Superorder of crustaceans

Eucarida is a superorder of the Malacostraca, a class of the crustacean subphylum, comprising the decapods, krill, and Angustidontida. They are characterised by having the carapace fused to all thoracic segments, and by the possession of stalked eyes.

==Orders==
Eucarida is a diverse and abundant group, comprising the following three orders:

===Euphausiacea===

The members of the Euphausiacea are commonly called krill and are all marine shrimp-like species whose pleopods (abdominal appendages) function as swimmerets. They swarm and mostly feed on plankton. This group is composed of only 90 species, some of which are the most abundant species on the planet; in fact, it is estimated that the biomass of the Antarctic krill Euphausia superba is 500 million tons.

===Decapoda===

Decapoda is a group with 15,000 species which have 5 pairs of thoracopods and a well-developed carapace that covers the gills (which are exposed in krill).
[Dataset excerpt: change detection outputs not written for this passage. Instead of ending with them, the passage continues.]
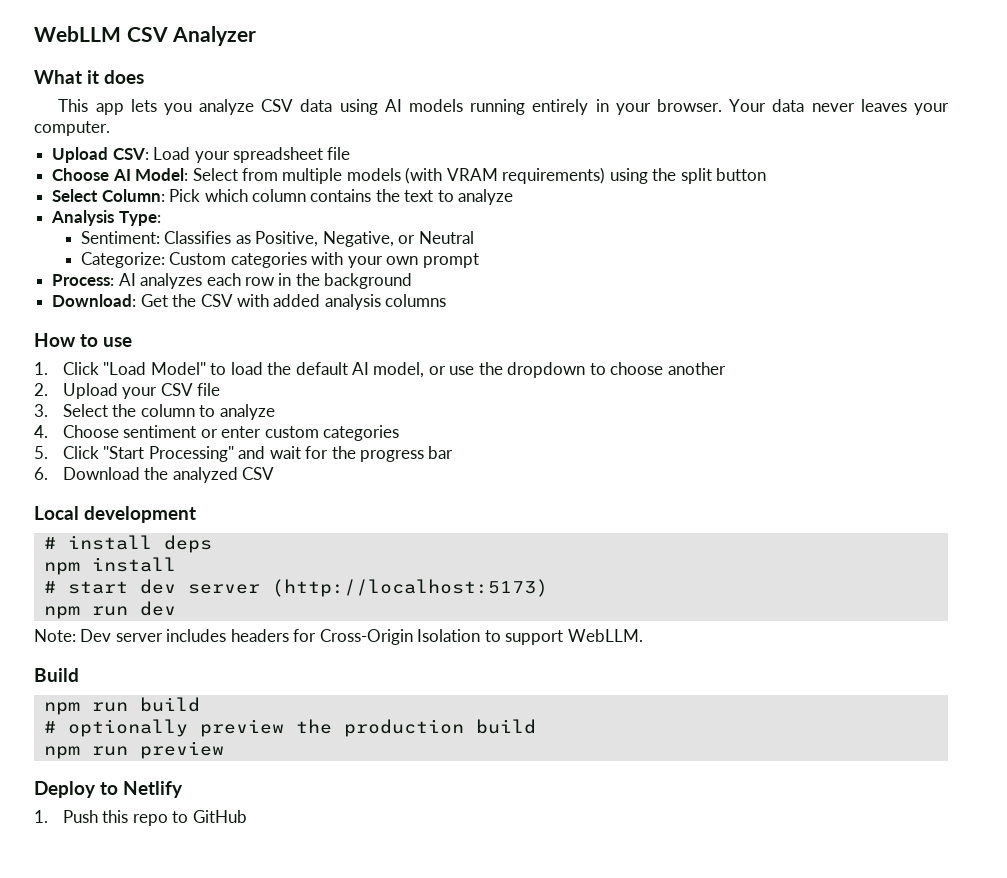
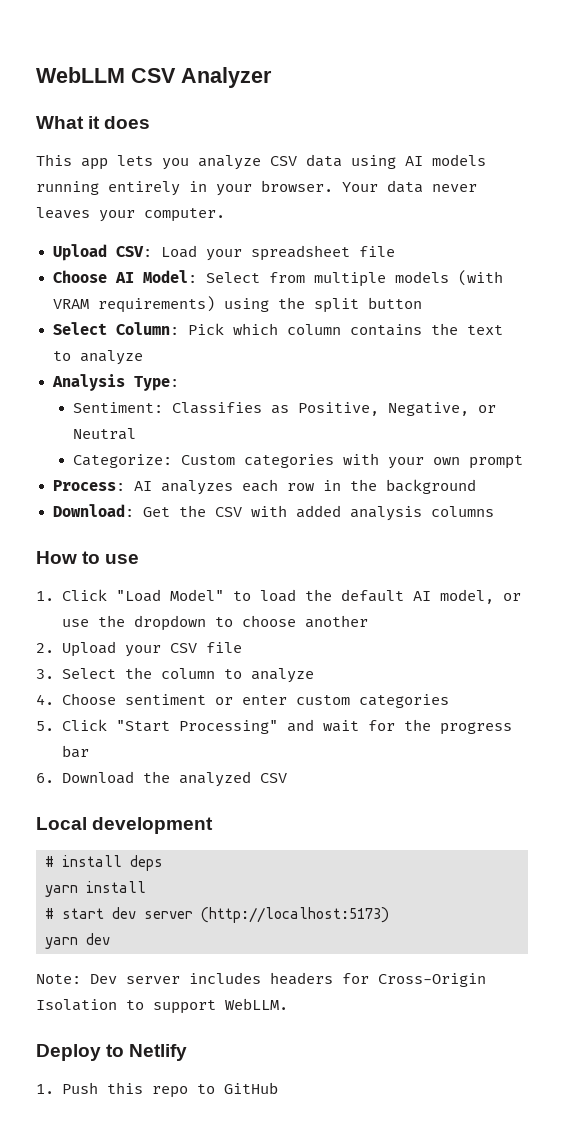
- npm install
+ yarn install
- npm run dev
+ yarn dev
- Build
- npm run build
- # optionally preview the production build
- npm run preview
They include lobsters, crabs, shrimp and prawns. The decapods are further subdivided on the basis of the gill structure into two suborders Dendrobranchiata (prawns) and Pleocyemata, which is further subdivided into several infraorders, such as the Caridea (true shrimp), the Stenopodidea (boxer shrimp) and the Anomura and the Brachyura (crabs) and so forth.

===Angustidontida===

Lastly, there is an extinct order that contains only one family, Angustidontidae, which in turn contains two genera, Angustidontus and Schramidontus. They were originally considered eurypterids, but later their possible relationship with decapods was established.

==Phylogeny==

The phylogeny of the Malacostraca is debated. In particular, the monophyly of Eucarida is also under question:
- Monophyletic: many argue that the Eucarida group is a clade, sister to the Peracarida clade or to the basal Malacostraca. or to Mysida (paraphyletic Schizopoda)
- Paraphyletic: some have proposed a paraphyletic Eucarida forming a clade with a nested Peracarida.
- Polyphyletic: some have grouped Euphausiacea with Mysida to form the Schizopoda, or the Euphausiacea with the Hoplocarida, with Decapoda basal to the Peracarida.